AIM OF THE EXERCISE:
Apart from the pictures, the listing is to be returned exactly.

SUPPLIED MATERIAL:

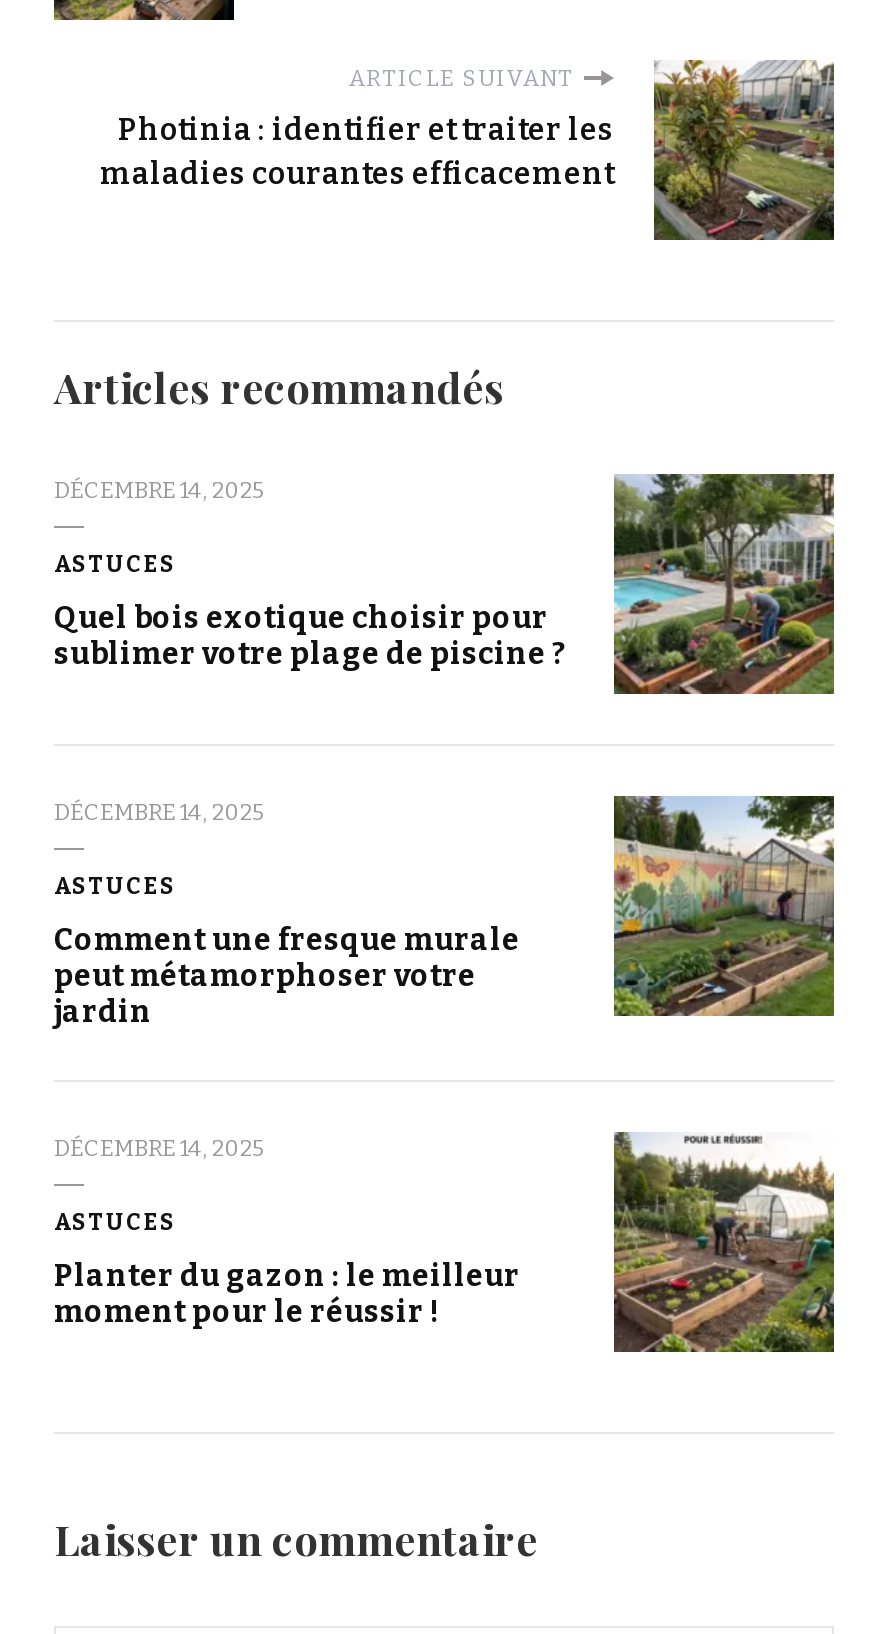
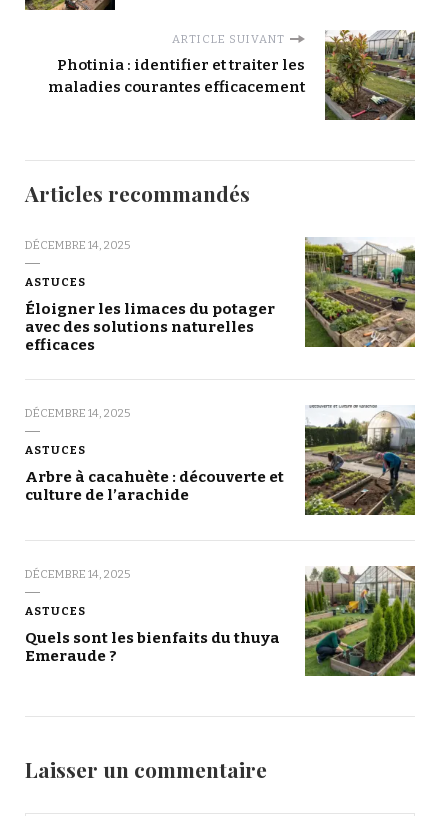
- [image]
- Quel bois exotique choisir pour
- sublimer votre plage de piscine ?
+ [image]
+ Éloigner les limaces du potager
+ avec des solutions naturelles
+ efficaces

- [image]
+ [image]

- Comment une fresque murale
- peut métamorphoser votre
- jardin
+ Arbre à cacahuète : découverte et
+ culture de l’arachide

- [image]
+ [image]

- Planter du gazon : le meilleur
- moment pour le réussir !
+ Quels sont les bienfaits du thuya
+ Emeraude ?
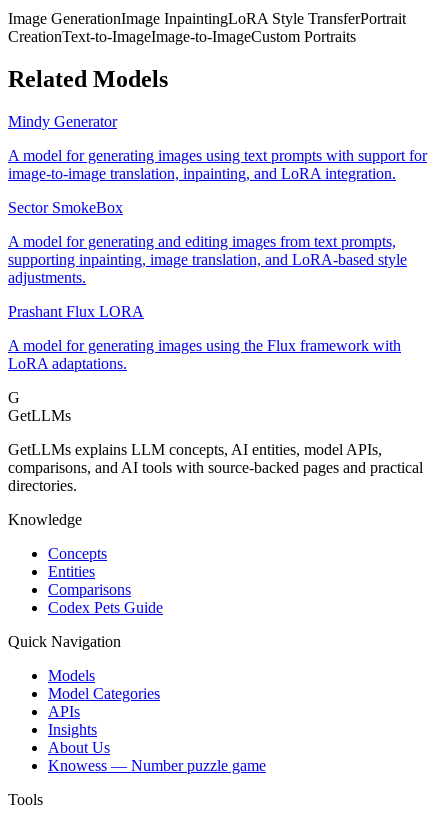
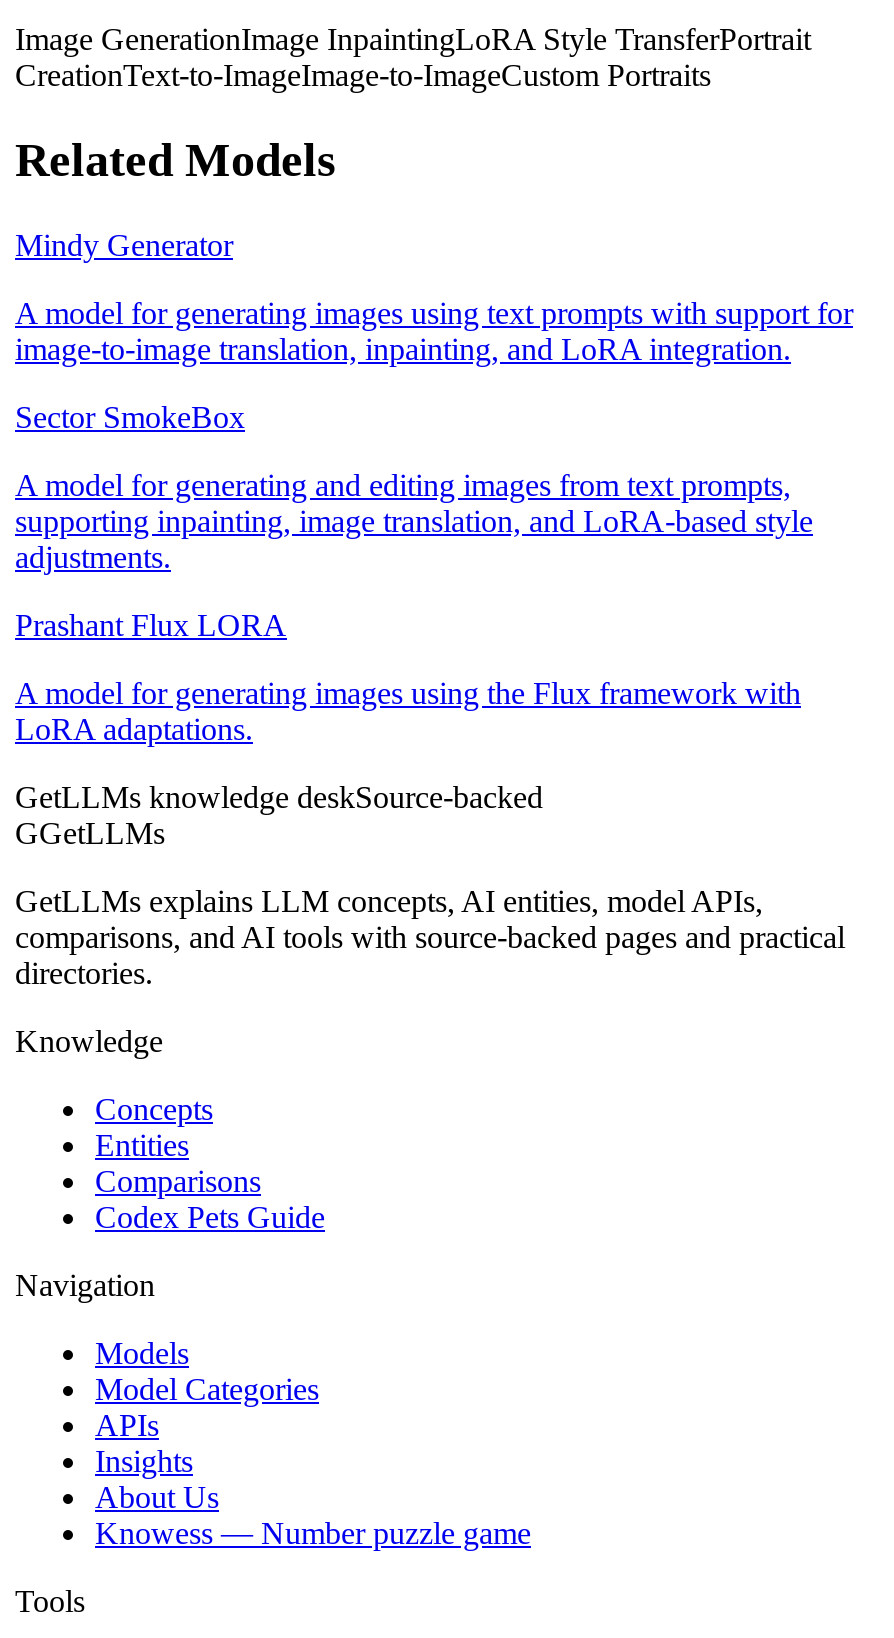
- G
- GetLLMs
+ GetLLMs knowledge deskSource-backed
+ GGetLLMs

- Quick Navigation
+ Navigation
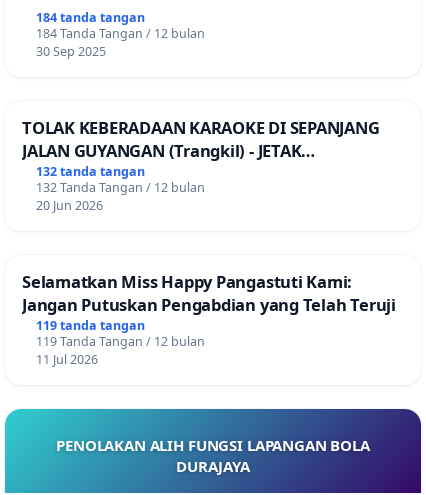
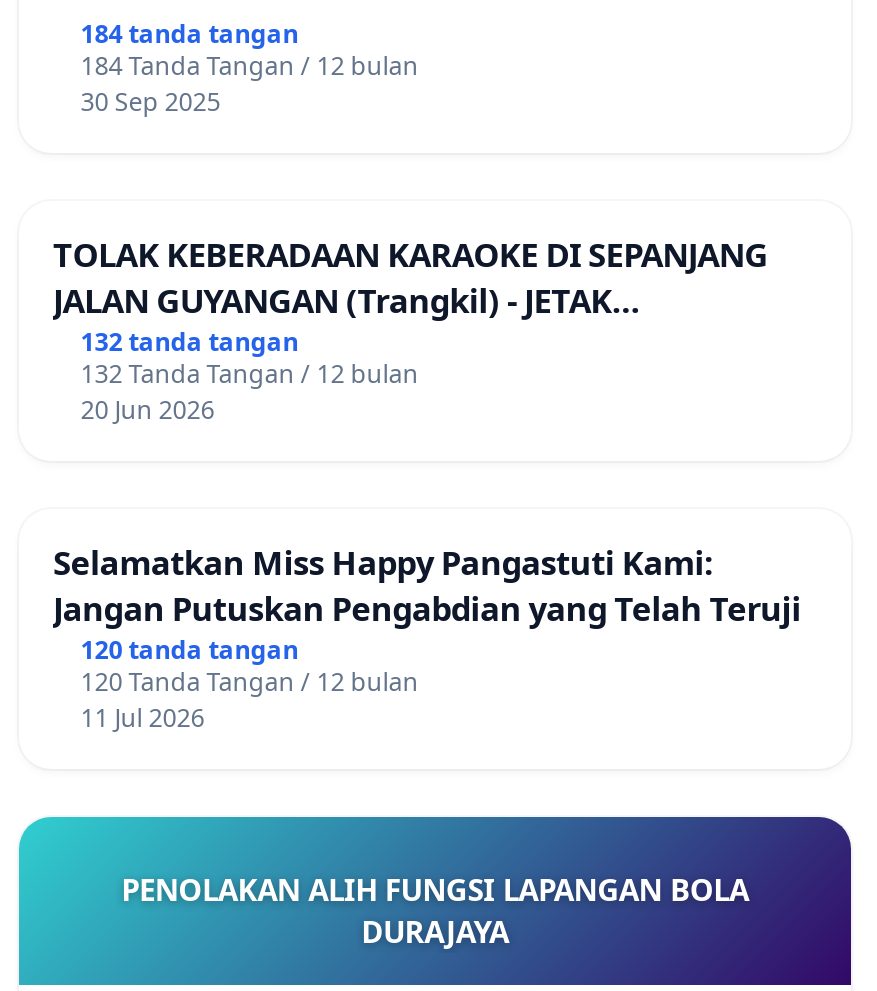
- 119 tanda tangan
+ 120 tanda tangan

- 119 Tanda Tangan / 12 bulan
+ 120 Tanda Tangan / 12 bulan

EXERCISE RESULT:
- [image]
- Quel bois exotique choisir pour
- sublimer votre plage de piscine ?
+ [image]
+ Éloigner les limaces du potager
+ avec des solutions naturelles
+ efficaces

- [image]
+ [image]

- Comment une fresque murale
- peut métamorphoser votre
- jardin
+ Arbre à cacahuète : découverte et
+ culture de l’arachide

- [image]
+ [image]

- Planter du gazon : le meilleur
- moment pour le réussir !
+ Quels sont les bienfaits du thuya
+ Emeraude ?
- G
- GetLLMs
+ GetLLMs knowledge deskSource-backed
+ GGetLLMs

- Quick Navigation
+ Navigation
- 119 tanda tangan
+ 120 tanda tangan

- 119 Tanda Tangan / 12 bulan
+ 120 Tanda Tangan / 12 bulan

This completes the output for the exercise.